A Witch’s Love At The End of The World, Volume 1 by Kujira

November 30th, 2020

There are a lot of “known” things about witches. They don’t float in water. They can’t cry. They can’t pass over water, and above all things, if a witch falls in love, they lose their powers. We all know these things.

In Kujira’s A Witch’s Love At The End of The World this last thing turns out to be true….and also, wholly false.

Mari Muruguma is an outsider among outsiders. Here at a prestigious school of witches, she is powerless, lacks basic knowledge and when questioned directly, has no real idea why she is here. Alice Keating is a model student, who is assigned to tutor Mari, which makes Mari even more of a target for bullying than previously. But together, Mari and Alice discover that they can transcend not only their personal limitations, but the strictures placed upon witches. Mari becomes a key and a lock, which Alice unlocks. In doing so, she finds herself changed.

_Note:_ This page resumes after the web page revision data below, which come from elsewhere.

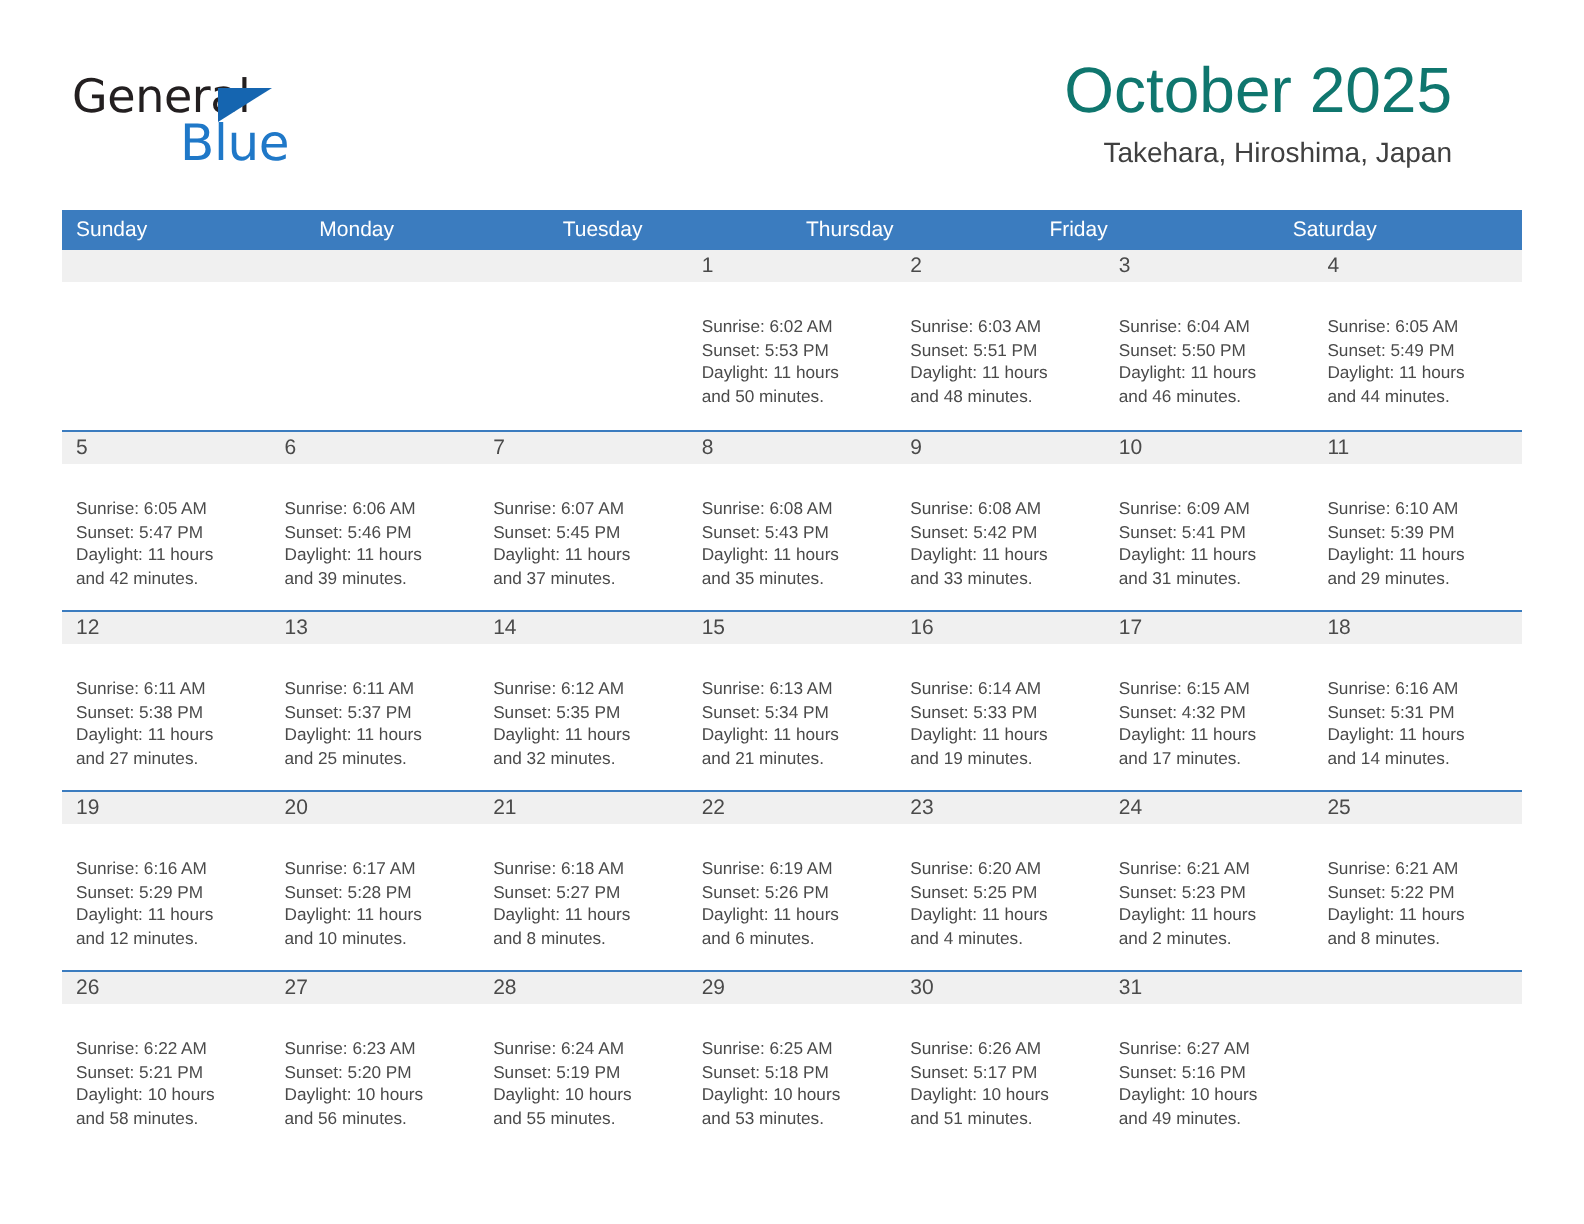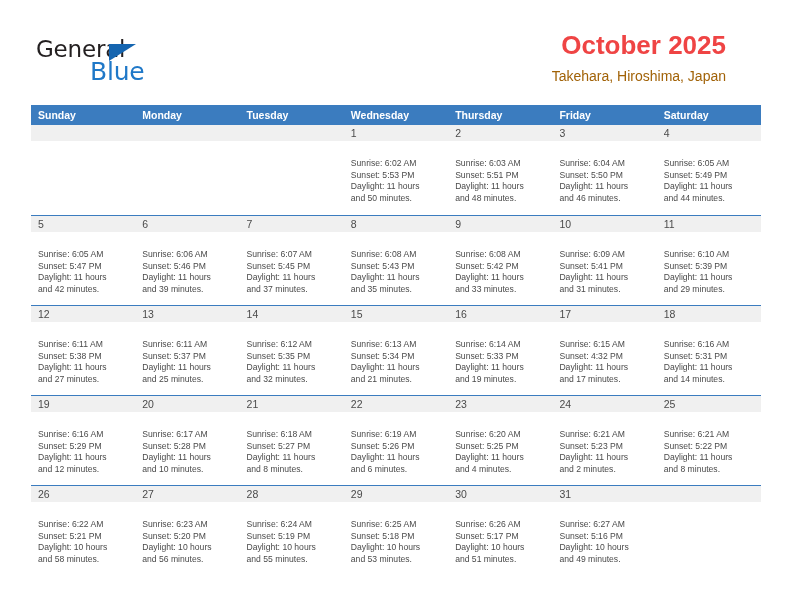"October 2025" .cal-title { color: #ef4444 -> #0f766e; font-size: 26px -> 32px; font-weight: 700 -> 400 }
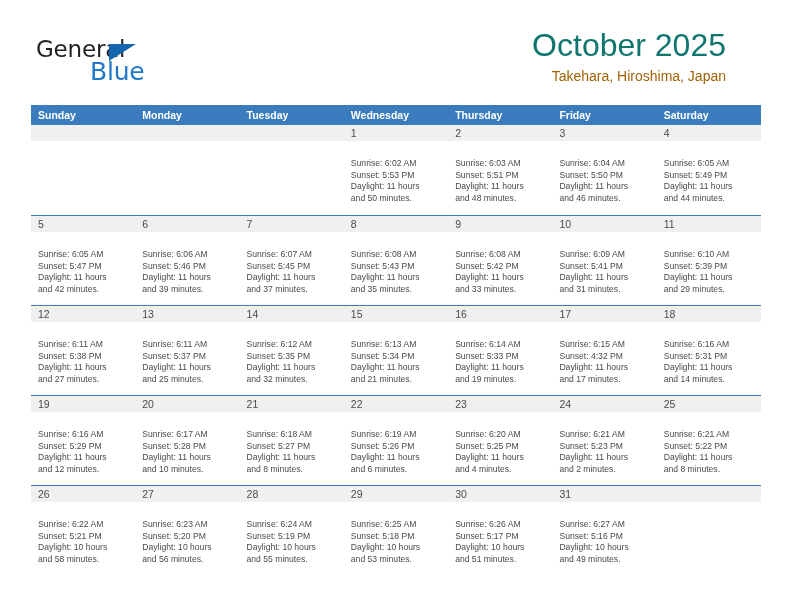"Takehara, Hiroshima, Japan" .cal-subtitle { color: #a16207 -> #404040 }
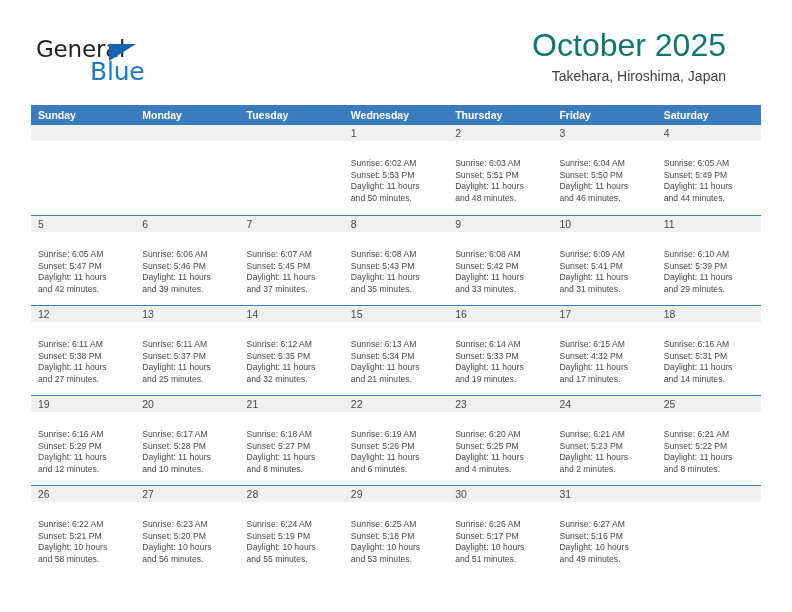"Sunday" .weekday-cell { font-weight: bold -> none }
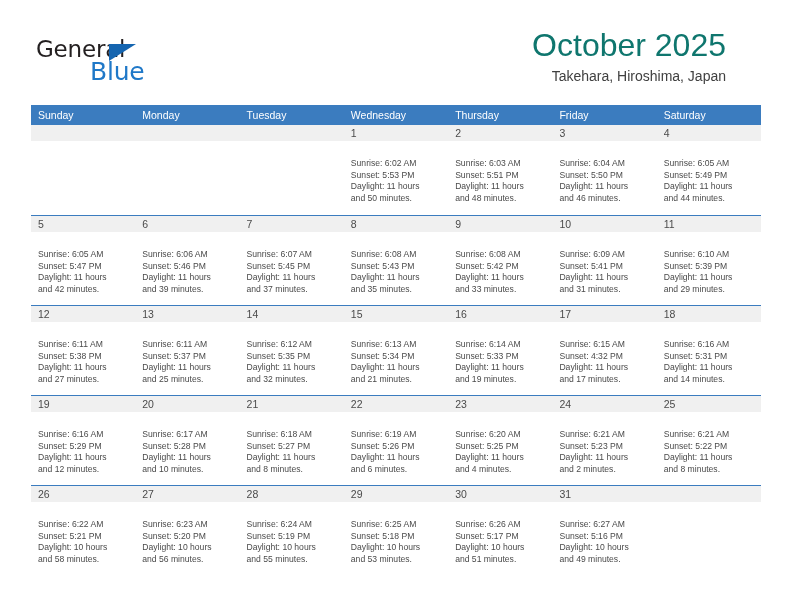"Wednesday" div.weekday-cell { html: <div>Wednesday</div> -> none }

But bullying in a school of magic isn’t just screwing with your desk or hiding shoes….jealous of Mari, several of the girls plot a nefarious and permanent way to rid the school of her. When it goes awry, both Alice and Mari are caught up in the spell.

For no particular reason, I had never before read this manga beyond a few chapters in webcomic form, so the English edition from Yen Press is my first encounter with it. It’s far more interesting than I expected, with a surprising (kind of, not really, but yeah, kind of) funky twist at the end that makes me want to keep reading it.

Translation by Eleanor Summers is full of good “voice” work and Sara Linsley’s touch on the lettering is always something to be enjoyed.  Thanks to everyone at Yen who worked on this book!

Kujira’s art is sparse and simple, allowing us – requiring us – to spend time with the characters’ emotional states, as there is little detail in he scenery to focus on. The story, while combining some well-known outsider x popular girl tropes from shoujo manga and riding on the bristles of the “magic school” broom from popular YA fantasy, combines for a unique, compelling story.

Ratings:

Art – 7
Story – 8
Characters – 8 they grew on me
Yuri – 6 but there’s potential
Service – Not really

Overall – 8

Thanks very much to the fine folks at Yen Press for this review copy. I’m very much looking forward to find out what happens in the conclusion in Volume 2!